- _AIM OF THE TASK_
Would you transcribe the entries below word for word, omitting all images?
(Beginning of SUPPLIED DATA)
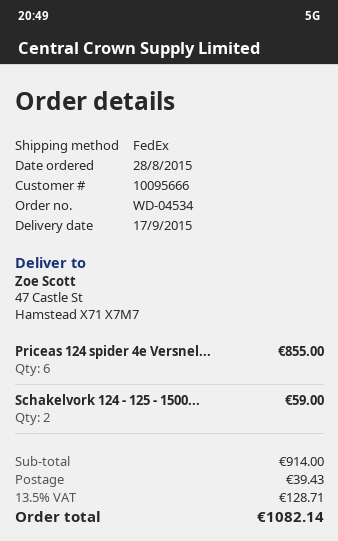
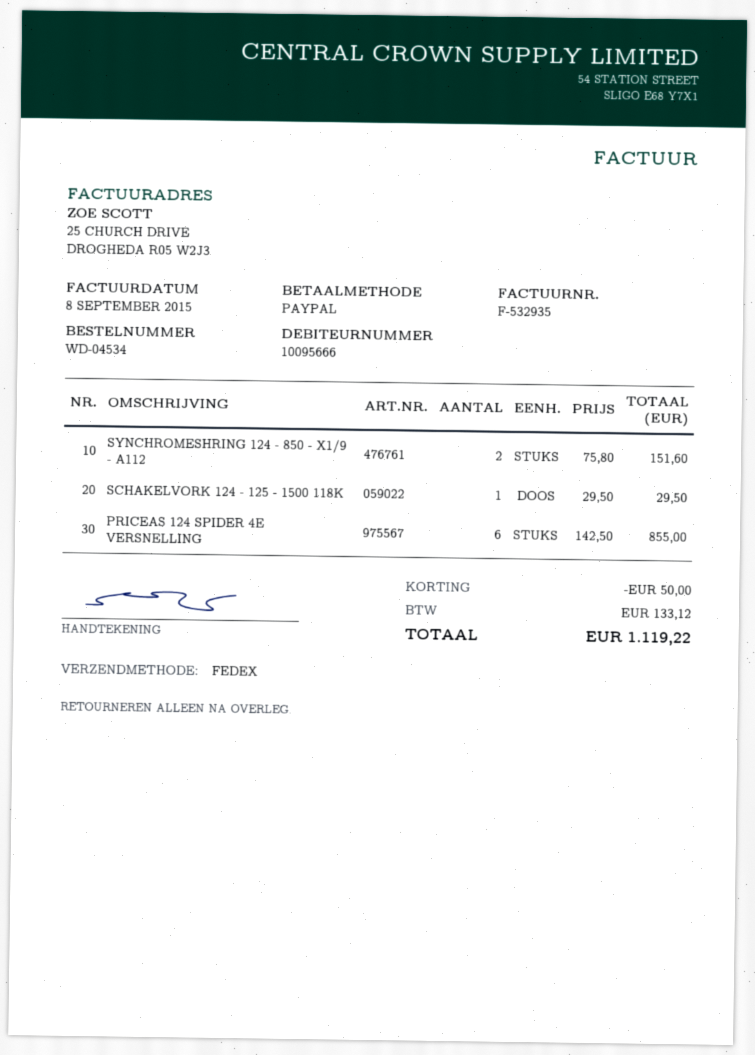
Schakelvork 124 - 125 - 1500...: 2 for 59.00 -> 1 for 29.50
SYNCHROMESHRING 124 - 850 - X1/9 - A112: none -> 2 for 151.60
discount: none -> 50.00
shipping: 39.43 -> none
tax: 128.71 -> 133.12
total: 1082.14 -> 1119.22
(End of SUPPLIED DATA)
- _EXERCISE ANSWER_
Schakelvork 124 - 125 - 1500...: 2 for 59.00 -> 1 for 29.50
SYNCHROMESHRING 124 - 850 - X1/9 - A112: none -> 2 for 151.60
discount: none -> 50.00
shipping: 39.43 -> none
tax: 128.71 -> 133.12
total: 1082.14 -> 1119.22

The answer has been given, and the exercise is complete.